Einzig vernünftiger Vorschlag:

Gib den Stör an jemand ab der einen entsprechenden
Teich hat und das notwendige Wissen diese Tiere
zu überwintern.

Danke und Gruß
Andy


----------



## Schlitzohr64 (30. Juli 2009)

*AW:  Störe im Gartenteich.??*

Hallo Andy
ja er wächst und gedeiht prächtig,würde mich auch schweren Herzen von ihn trennen,das füttern müßte doch über den Eisfreihalter funktionieren.? oder.? Mit Rohr oder ? Bin ganz stolz.
mfg
Schlitzohr64


----------



## CoolNiro (30. Juli 2009)

*AW:  Störe im Gartenteich.??*

Das füttern über eisfreihalter funktioniert.

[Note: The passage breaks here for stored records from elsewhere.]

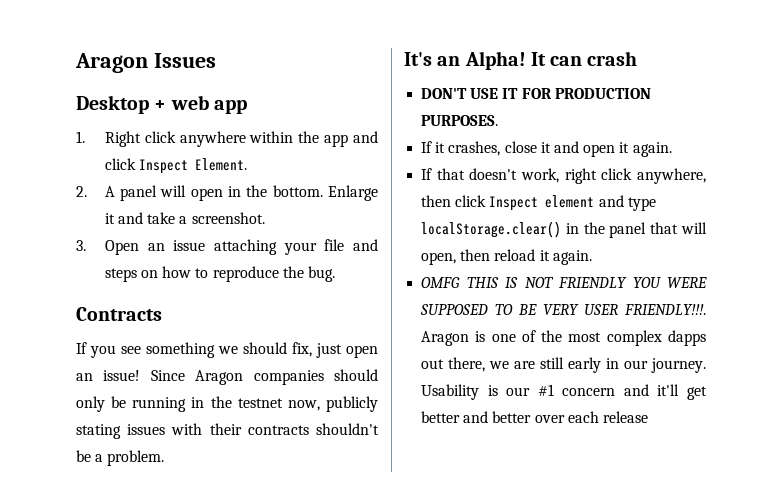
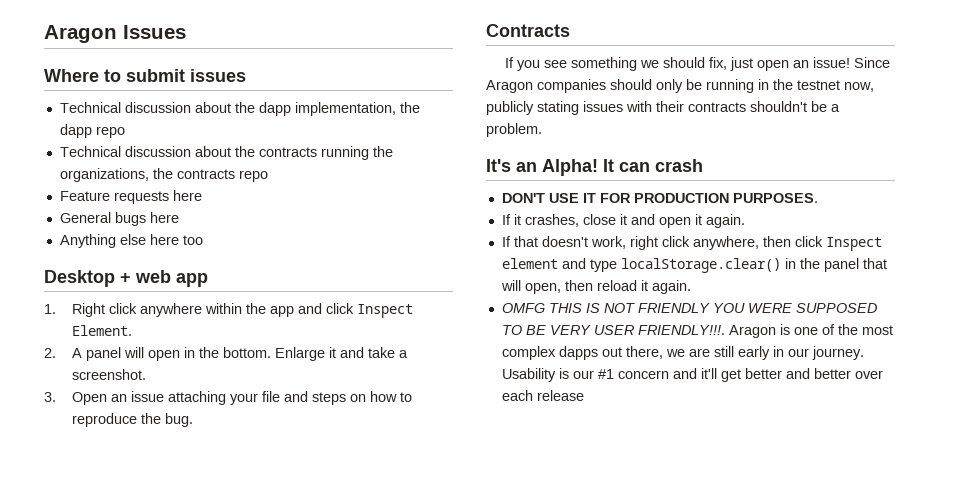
(216, 60) none -> [44,69,246,82] [59,102,420,116] [59,124,125,138] [59,146,393,160] [59,168,268,182] [59,190,202,204] [59,212,179,226] [59,234,203,248] // Where to submit issues // Technical discussion about the dapp implementation, the dapp repo // Technical discussion about the contracts running the organizations, the contracts repo // Feature requests here // General bugs here // Anything else here too

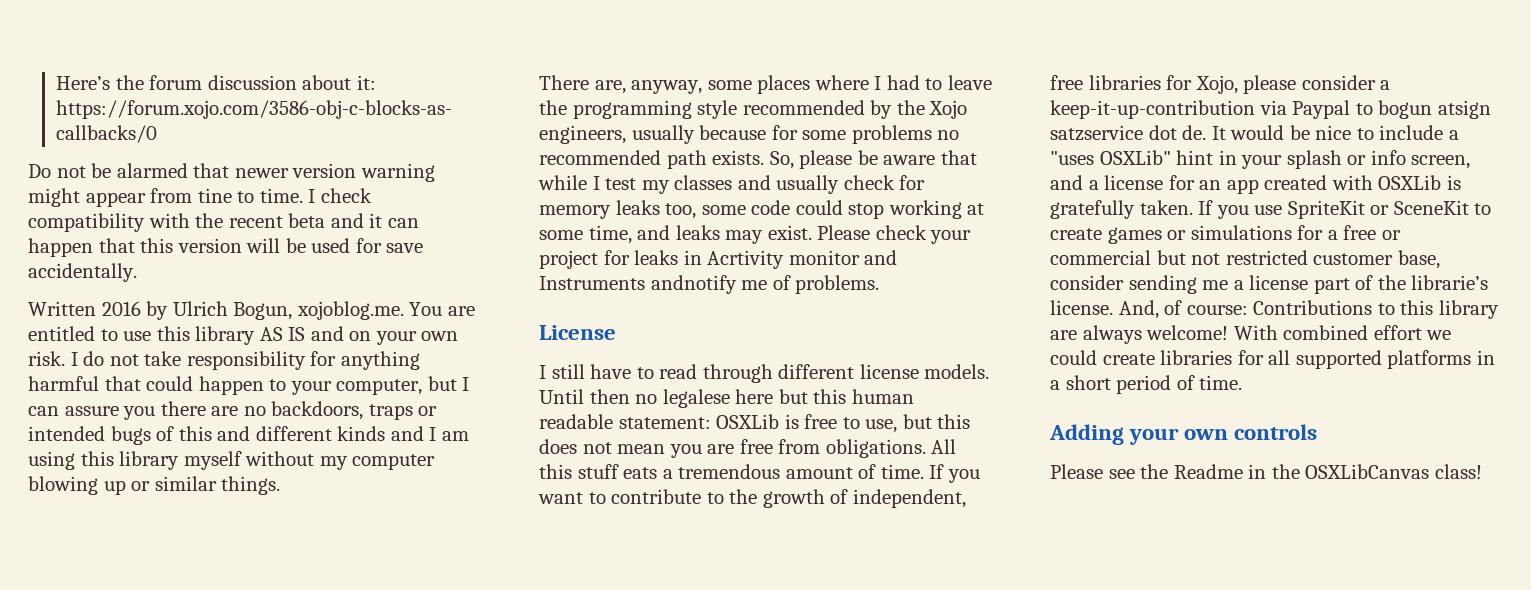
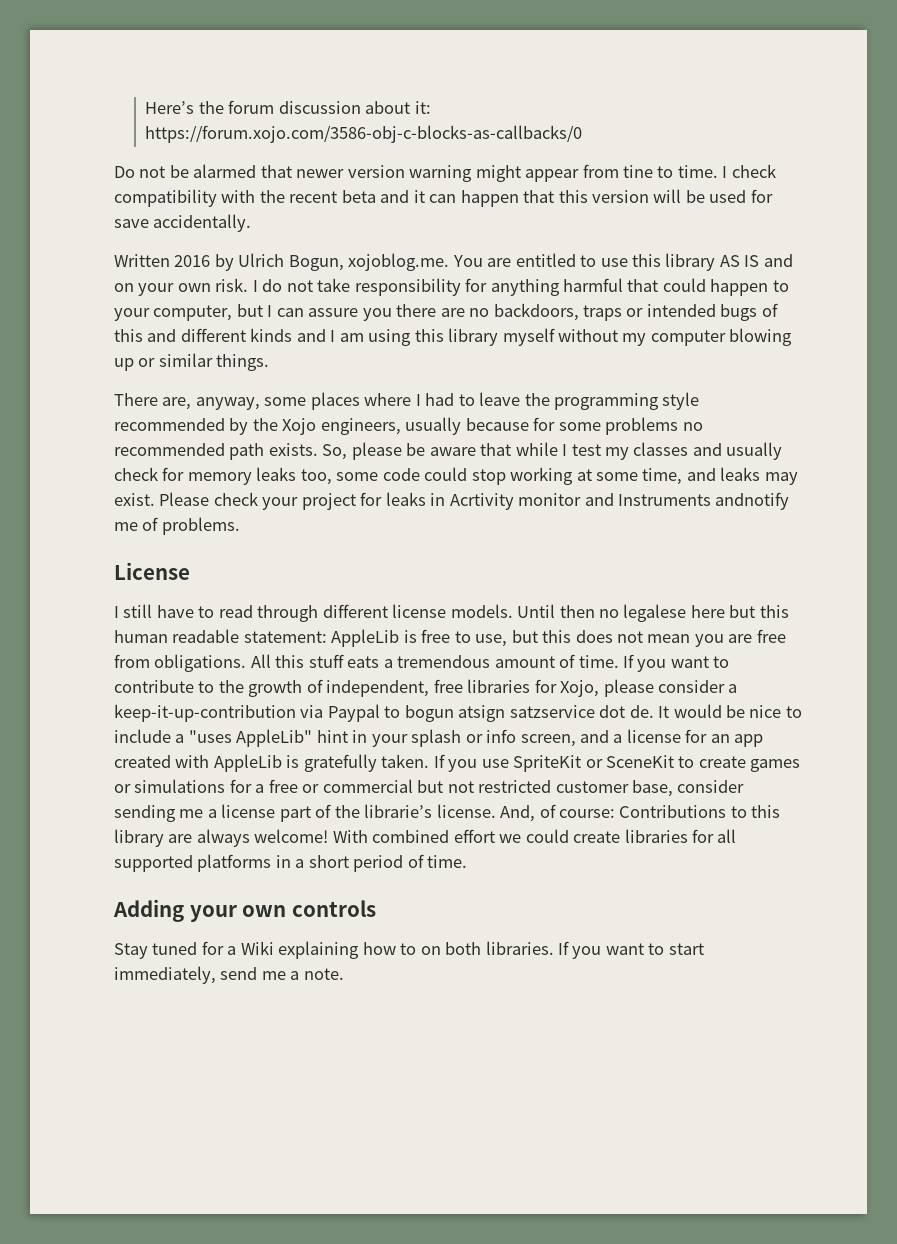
[716,414,780,429] OSXLib -> [331,629,400,647] AppleLib
[1099,150,1171,165] OSXLib" -> [236,729,313,747] AppleLib"
[1378,175,1442,190] OSXLib -> [213,754,282,772] AppleLib
[1050,464,1482,479] Please see the Readme in the OSXLibCanvas class! -> [114,941,704,959] [114,966,344,984] Stay tuned for a Wiki explaining how to on both libraries. If you want to start immediately, send me a note.

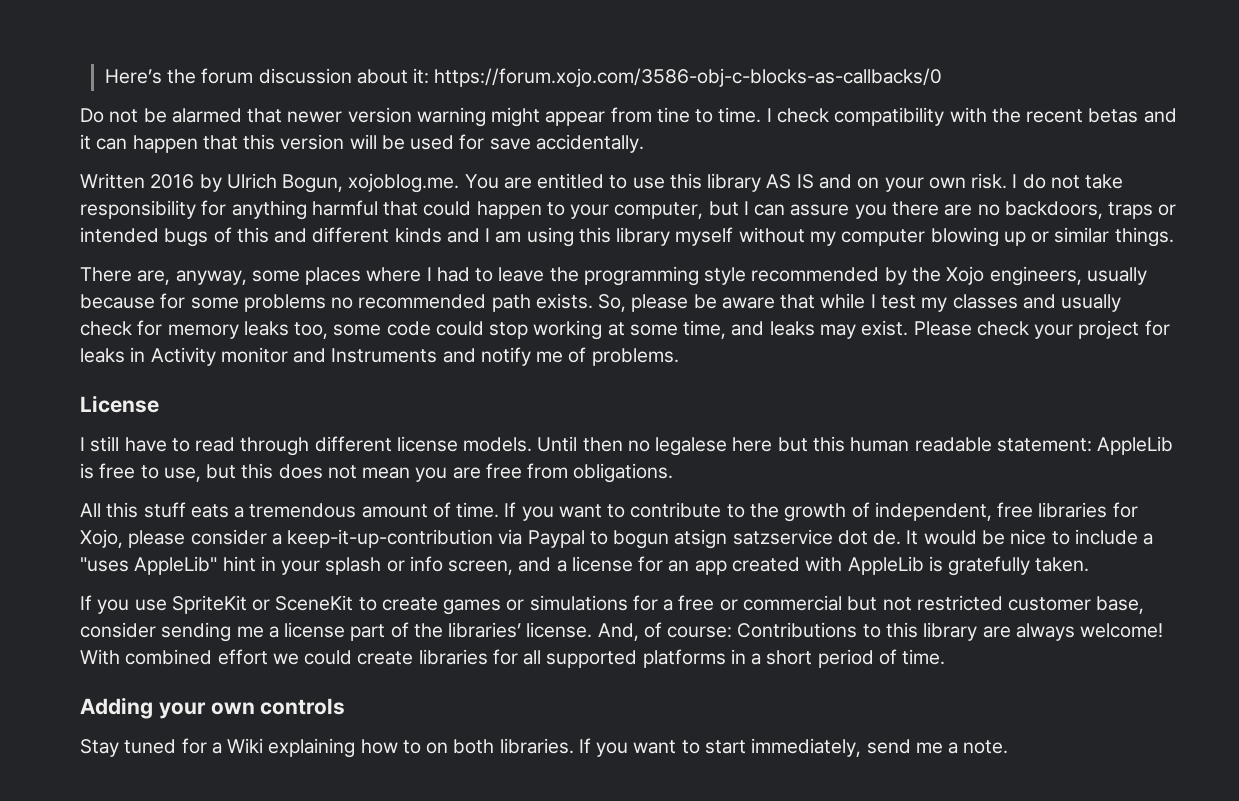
[341,190,376,203] beta -> [1088,108,1139,123] betas
[449,493,514,510] Acrtivity -> [150,347,216,366] Activity
[715,492,790,510] andnotify -> [442,347,531,366] and notify
(247, 663) none -> (674, 473) //
(430, 761) none -> (1090, 564) //
[364,804,433,818] librarie’s -> [448,622,522,638] libraries’

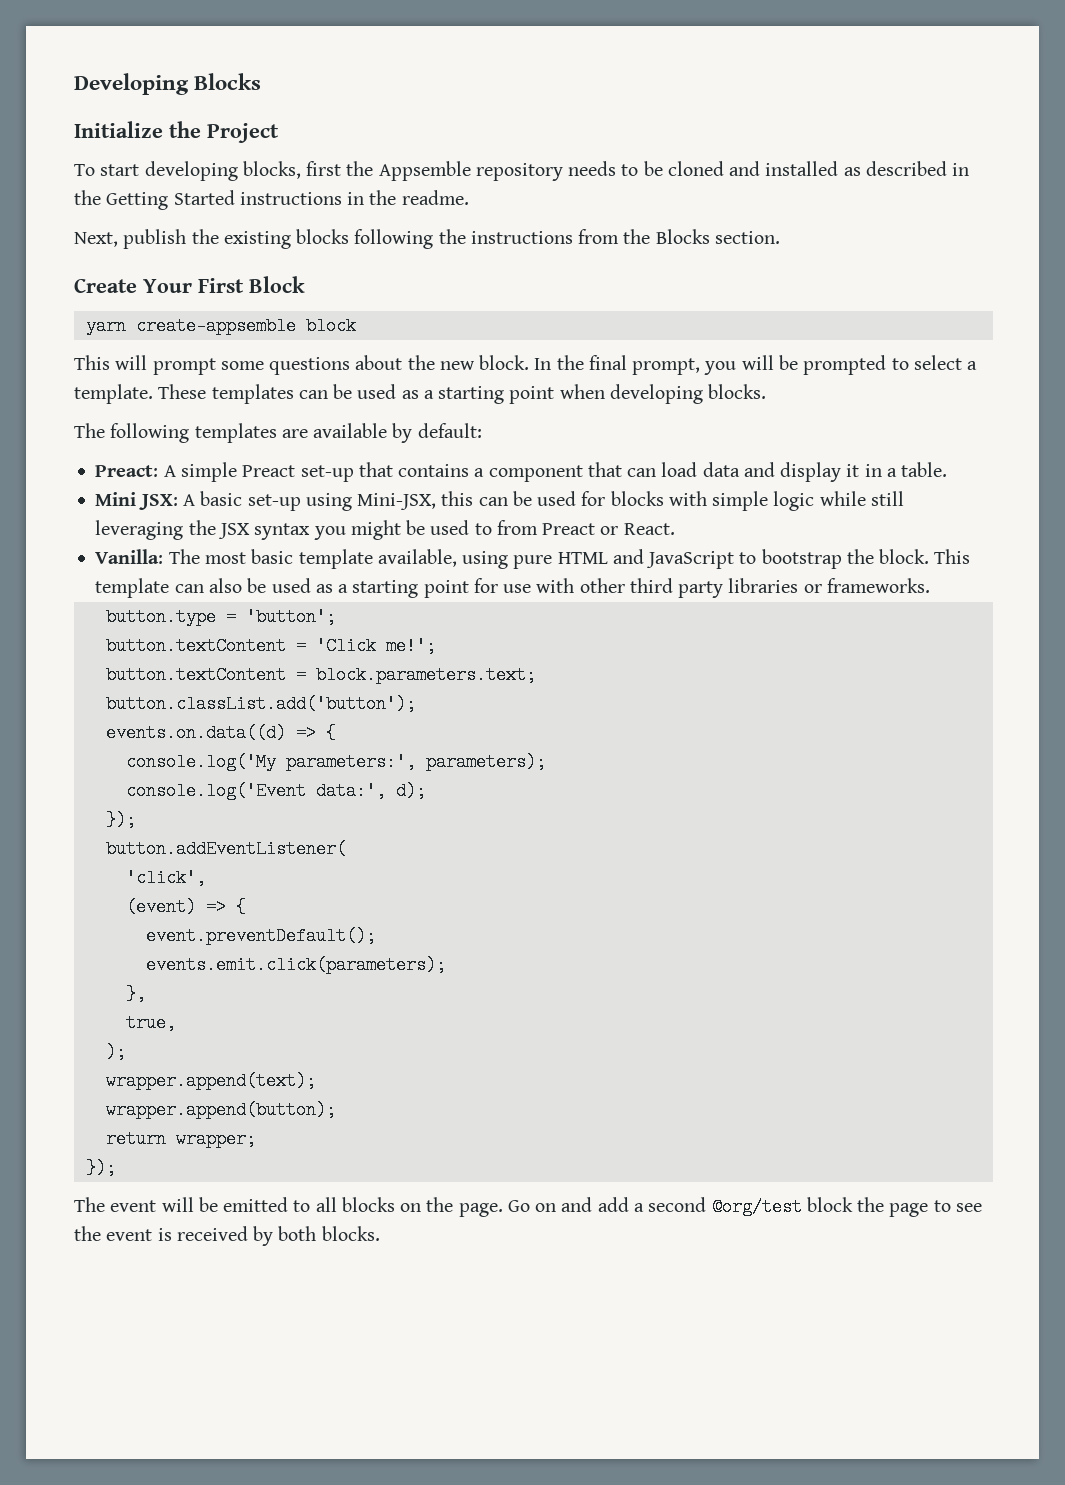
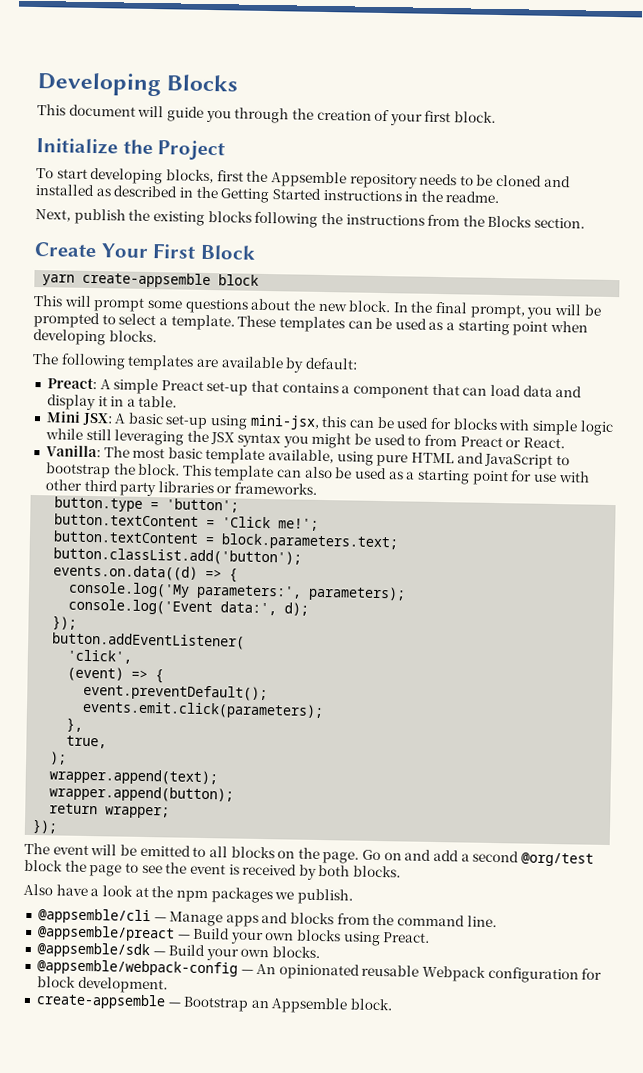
(262, 81) none -> [37,104,497,126] // This document will guide you through the creation of your first block.
[357,493,437,510] Mini-JSX, -> [249,414,320,430] mini-jsx,
(380, 1233) none -> [23,883,353,905] [37,908,497,928] [37,925,431,947] [36,942,321,961] [36,959,603,984] [36,976,168,994] [35,993,394,1014] // Also have a look at the npm packages we publish. // @appsemble/cli — Manage apps and blocks from the command line. // @appsemble/preact — Build your own blocks using Preact. // @appsemble/sdk — Build your own blocks. // @appsemble/webpack-config — An opinionated reusable Webpack configuration for block development. // create-appsemble — Bootstrap an Appsemble block.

Wiegesagt, Dein Teich ist zu klein damit
der Stör sich wohlfüllt, da er lange Strecken
zum Schwimmen braucht.

Ist Dein Teich Algenfrei?

In Fadenalgen strangulieren sich Störe,
da sie nicht rückwärts schwimmen können.

Gruß
Andy


----------



## Koi-Uwe (31. Juli 2009)

*AW:  Störe im Gartenteich.??*

Auch von mir ein ganz klares "bitte weggeben"


----------



## orcanet (31. Juli 2009)

*AW:  Störe im Gartenteich.??*

Ich stimme Euch allen zu, dass der Teich für einen Stör zu klein ist. Was ich mich aber so langsam frage - wo sind all die Riesenteiche, wo die im Affekt gekauften Störe ein halbwegs artgerechtes Leben führen können?


----------



## Digicat (31. Juli 2009)

*AW:  Störe im Gartenteich.??*

Bei Dodi, Stu_fishing ..... 

Mehr fallen mir im Moment nicht ein, bin jetzt aber sicher das es noch einige mehr gibt, mit Teichen die einem Stör gerecht werden


----------



## Koi-Uwe (31. Juli 2009)

*AW:  Störe im Gartenteich.??*

Hannover - Maschsee
Steinhude - Steinhuder Meer



Die Auswahl ist wirklich sehr dünn. Auch bei meinen fast 40.000 Litern und 11 Metern Länge würde ich keinen Stör einsetzen (aber ich bin aber eigentlich ein heimlicher Störfan)


----------



## Digicat (31. Juli 2009)

*AW:  Störe im Gartenteich.??*

Nachtrag: Martina und Uwe


----------



## CoolNiro (31. Juli 2009)

*AW:  Störe im Gartenteich.??*



> Ich stimme Euch allen zu, dass der Teich für einen Stör zu klein ist. Was ich mich aber so langsam frage - wo sind all die Riesenteiche, wo die im Affekt gekauften Störe ein halbwegs artgerechtes Leben führen können?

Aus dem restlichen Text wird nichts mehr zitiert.